Drowning keeper dog

I don’t know when it will be the next time that I blog. But most probably after the local exam, which is the reason I have t kick my butt. There is too much to really understand and see comprehend, all the fuss and dirt. I have to continue this journey of faith and belief, to try the best to achieve something that is beyond my mind. Well, it seems normal, but it’s ok, after two months, there will be a change. I hope to see the resources being used to start a hip research on everything that I love. All of them are gold to me. Words of wisdom and quote of silver.

I have complete my last mission to write a short essay on whatever that I could think of, just hoping that I won’t get bored and frustrated with writing. When I don’t read, I really can’t write. And for the time being, I really quit reading, at least momentarily. I know the excuse that I gave is not a good one, but reliable enough to make the passion dim a little. So, the words and topics and talks are getting dried up and I have to reserve some momentum on some mundane stuff that I have missed for a whole lot year.

Where are our feet? Our hands? We living lifelessly and hanging up beyond picture?

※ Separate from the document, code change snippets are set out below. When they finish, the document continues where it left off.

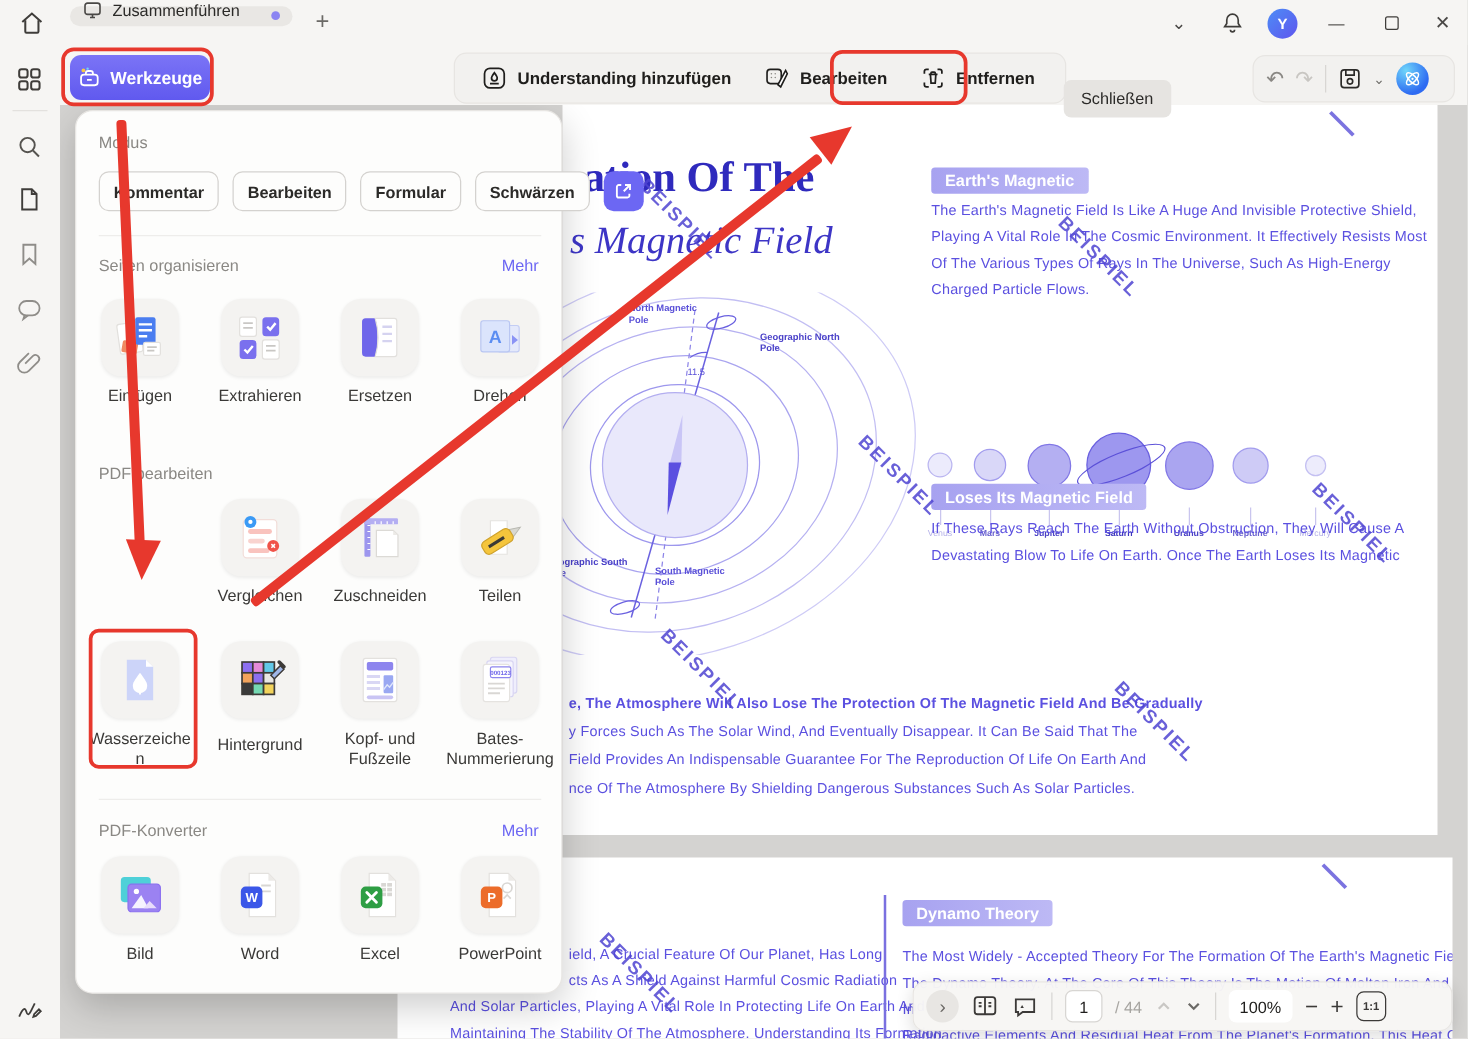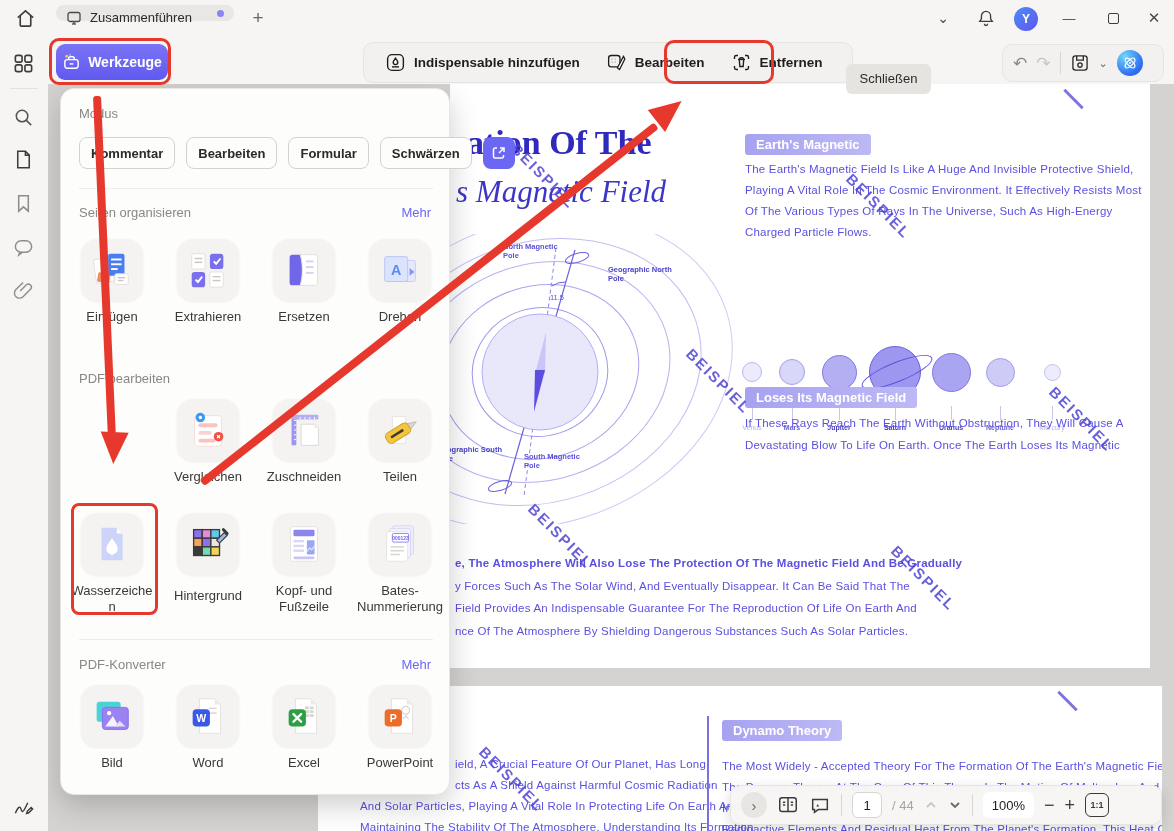--- a/index.html
+++ b/index.html
@@ -10,7 +10,7 @@
 
   
   .titlebar { position:absolute; left:0; top:0; width:1174px; height:36px; background:#f6f5f3; z-index:8; }
-  .tab { position:absolute; left:56px; top:5px; width:178px; height:16px; background:#e9e7e4; border-radius:8px; display:flex; align-items:flex-start; gap:8px; padding:5px 10px; }
+  .tab { position:absolute; left:56px; top:5px; width:178px; height:16px; background:#e9e7e4; border-radius:8px; display:flex; align-items:flex-end; gap:8px; padding:5px 10px; }
   .tab-label { font-size:13px; color:#2b2a28; flex:1; white-space:nowrap; overflow:hidden; }
   .tab-dot { width:7px; height:7px; border-radius:50%; background:#8b84f2; }
   .plus-btn { position:absolute; left:246px; top:6px; width:24px; height:24px; font-size:19px; color:#6b6966; display:flex; align-items:center; justify-content:center; }

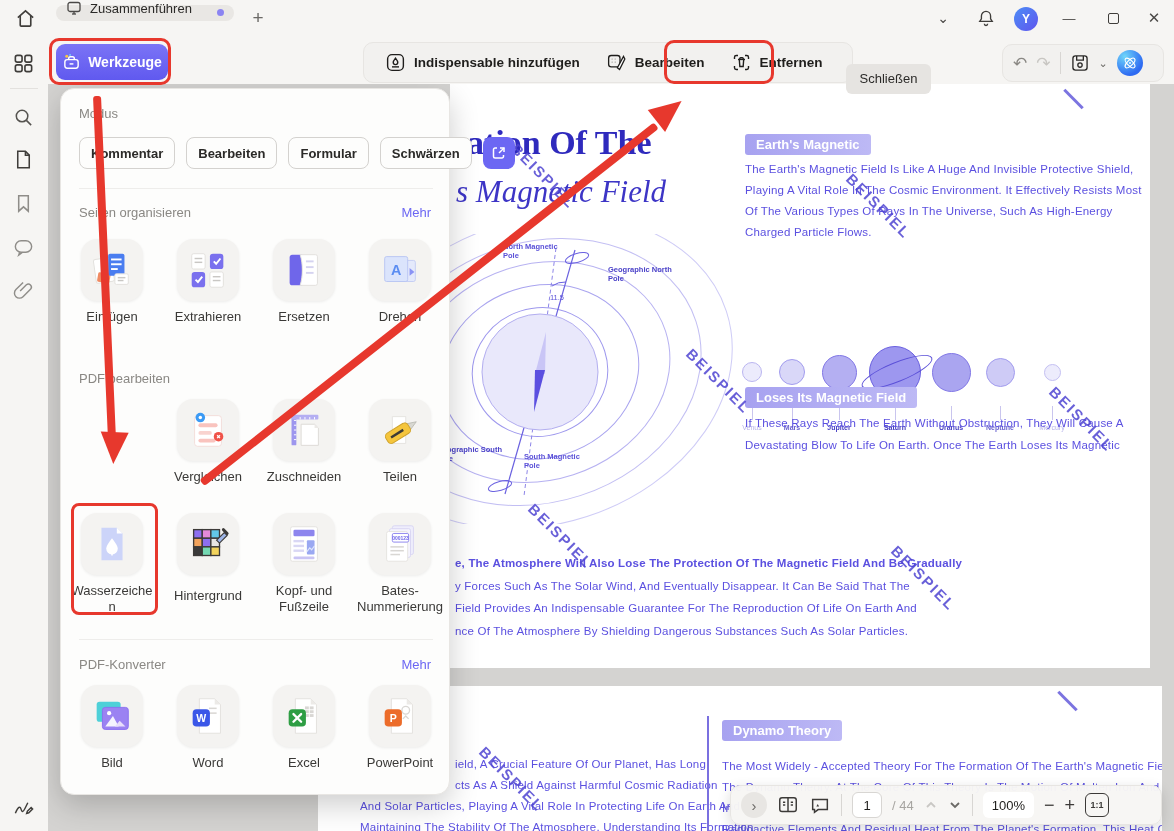--- a/index.html
+++ b/index.html
@@ -556,7 +556,7 @@
             <line x1="8" y1="17" x2="16" y2="17"></line>
           </svg>
         </span>
-      <span>Indispensable hinzufügen</span>
+      <span>Understanding hinzufügen</span>
     </div>
     <div class="tb-item">
       <span>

Where is the sister of love that once heal our migraine. Suppose there is still love, I will consider of building a tent of light. To be in the green, feeding on organic substance, hanging china. I need pictures of genuine intimacy. The truth, I rejoices.

In the streets, there is people around me that is living kinda out of tune. I may be too judgemental and trying to put people below me. But what for this cases, I suppose the truth need to be refined and marketed. That its root and stem will grow, its flower will flourish, the scent will persist. People resist the creation of natural ‘needles and threads’, with the artificial mean, they created a fairyland. I want to be true enough and honest, yet never those values, I mean , sometimes. To be little outcast in certain way will also created a pasture of self-enjoyment. But wait till you see the well that is always somewhere unseen.

Hugging my pillow, I often imagine the look of the beauty. Yet, those addictive moments sometimes can’t cure the real thing in me. I can’t get to sleep.

Sometimes, I get the feeling of loving and being loved. It is simple. Everything is going straight, even the relationship. Everytime I write, I get everything in a circle, just strolling through the same destination. I wish to break it out of the boundary, the hot meting path. Maybe I’ll start with some fairy tales with monster in it, to kinda stuck me into this sort of awkward activity. Confusion. I write to be confused, not to be confused with truth but with my mind. I tried to makes everything to come be in my heart, but it ruins when I want to put it into words. There is no way to solidify it into such concrete and fix posture. All the emotion and feeling are flying around and they communicate with my mind when I ponder or sort of building my Buckigham in the air. And all this rise to a façade. An old buck.

Perhaps when I set my mind that I am not writing for someone, or in fact I am writing for myself and I have the freedom to even scream and shout at the screen. It’s my liberty. My own, personal party that I am hanging around. Words have changed my life a lot, really, to an extent that even 10000 pages of book can’t explain it all. It creates in me a fundamental understanding on how to be a Chinese and a Malaysian. All the collections of wisdom has contributed in the living of a person, a family, a country and one whole world.

See, again, people are getting harsh on each other, blood stained war. Leave those foul words alone so that you can stand still by yourself and by using beautiful words which means polite, to strengthen the way you converse and how people understand you. Lets love in the time of exiles, to love in a war, in purity and certainty, I believe our hearts will be bonded together in one nation, one circle again.